Las victorias del mejor equipo que he visto nos acompañaron el resto de temporadas que duró nuestra estancia en el instituto. Todavía quedaría por llegar Mourinho y ver como hacía de nuestras guerras en los recreos sus ruedas de prensa. O como desde un diario de tirada nacional cobraba auge el Juancarlato. Pero yo, que vivía y me había criado en una casa de culés en la cual Cuyff era dios y Guardiola su profeta, ya había abandonado la bufanda de forofo –que no la madridista- y empezado a degustar la figura de Pep y lo que estaba llevando a cabo. Empecé a disfrutar de lo bueno. Y conmigo el resto –no, no todos salieron de la trinchera-, empezaron las previas de verdad.

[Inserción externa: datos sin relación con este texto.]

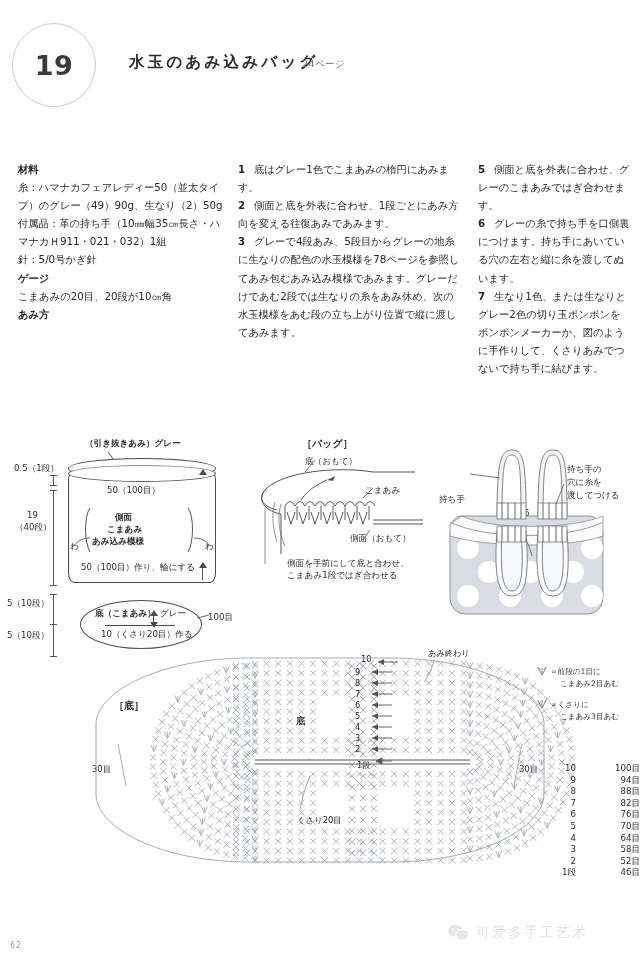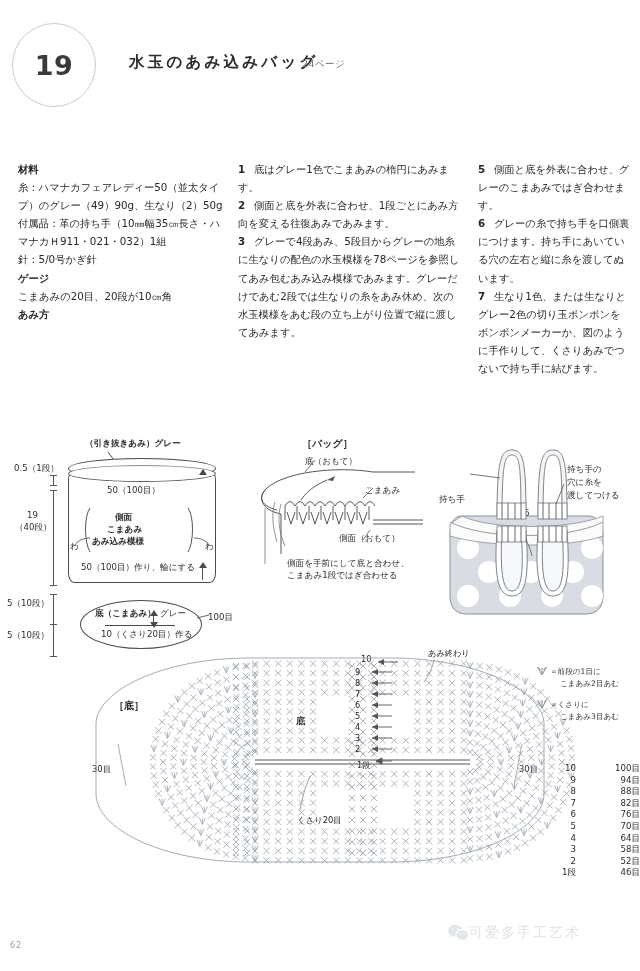--- a/index.html
+++ b/index.html
@@ -91,21 +91,21 @@
 
   
   .counts{position:absolute;left:544px;top:763px;width:96px;font-size:8.6px;line-height:11.6px;color:#2a2a2a;}
   .counts-row{display:flex;justify-content:space-between;}
   .counts-row .rno{width:32px;text-align:right;}
   .counts-row .rct{width:44px;text-align:right;}
 
   
   .page-no{position:absolute;left:10px;top:941px;font-size:8px;color:#9aa0a8;letter-spacing:1px;}
   .watermark{
-    position:absolute;left:447px;top:923px;display:flex;align-items:center;
+    position:absolute;left:447px;top:923px;display:flex;align-items:center;gap:7px;
     opacity:.45;
   }
   .watermark .wm-text{font-size:14px;color:#b9bec6;letter-spacing:2px;}
 
   svg{display:block;overflow:visible;}
 </style>
 </head>
 <body>
 
 <div class="page">
@@ -203,21 +203,21 @@
       <div class="lbl" style="left:101px;top:201px;">10（くさり20目）作る</div>
       <div class="arrow-up" style="left:150px;top:182px;"></div>
       <div class="vline" style="left:153px;top:188px;height:8px;"></div>
       <div class="arrow-dn" style="left:150px;top:194px;"></div>
     </div>
 
     <div>
       <div class="lbl b" style="left:302px;top:10px;font-size:10px;">［バッグ］</div>
       <div class="lbl" style="left:305px;top:28px;">底（おもて）</div>
       <div class="lbl" style="left:365px;top:57px;">こまあみ</div>
-      <div class="lbl" style="left:339px;top:105px;font-family:Liberation Serif, serif;">側面（おもて）</div>
+      <div class="lbl" style="left:350px;top:105px;font-family:Liberation Serif, serif;">側面（おもて）</div>
       <div class="lbl" style="left:287px;top:130px;">側面を手前にして底と合わせ、</div>
       <div class="lbl" style="left:287px;top:142px;">こまあみ1段ではぎ合わせる</div>
 
       <svg style="position:absolute;left:255px;top:34px;" width="185" height="105">
 
         <path d="M118,10 C80,4 30,10 12,26 C2,35 6,44 22,48" stroke="#555" stroke-width="1" fill="none"></path>
         <path d="M12,26 C2,35 6,48 26,52 L26,92" stroke="#555" stroke-width="1" fill="none"></path>
         <path d="M118,10 L160,10" stroke="#555" stroke-width="1" fill="none"></path>
         <path d="M118,58 L168,58" stroke="#555" stroke-width="1" fill="none"></path>
         <path d="M118,62 L168,62" stroke="#555" stroke-width="1" fill="none"></path>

Cuando llegas a unas ciertas temporadas te das cuenta que las previas de un clásico tienen algo de cerdos y rebozarse en los excrementos una y otra vez. Semanas y semanas hablando de lo bien que llega uno y otro, de si llegara este o aquel, análisis y mas análisis de cómo juegan o de cómo se han disfrazado en la última ocasión que tuvieron. Hay tanta gente a la que le gusta fútbol y da su opinión que es inevitable escuchar lo mismo cincuenta veces e incluso sobre temas que no tienen nada que ver con el deporte, solo por el deber de rellenar y rellenar horas de pre-partido –que duran exactamente desde que acaba un clásico hasta que empieza otro-. Pero a mí lo que me gusta es volver a la base de las previas. Renunciar a cuanta más información mejor para llegar al día de partido como quien se presenta de doblete a un examen sin haber abierto un libro. Que el día te vaya sorprendiendo con informaciones a cuenta gotas. Bajar a por el pan y enterarte mediante la típica broma que te suelta el quiosquero de que Messi ha entrado en la convocatoria y que no está seguro si nos meterá tres, cuatro o seis goles según se va creciendo en su propia broma. Volver a la desconexión. Que llegue tu padre y te cuente que el Real Madrid para no variar saldrá a encerrarse… Volver a la desconexión. Hasta llegar al vermut con los amigos. Ahí se rompe el clímax y te estalla toda la información. Aunque este momento de debate sobre el partido suele durar lo que tardas en pedir la segunda ronda, a partir de ahí se minimiza la ventana del partido hasta la hora que se confirman las alineaciones. Lo suyo es que las rondas no hayan parado y la inseguridad que sentías respecto al partido se vaya transformando en tal confianza que te sorprenda que al leer la alineación alguien ponga en duda la victoria con gol de Nacho. ¿Nacho marcando a Messi? Y qué más da, si somos el Real Madrid ¿cómo no vamos a ganar?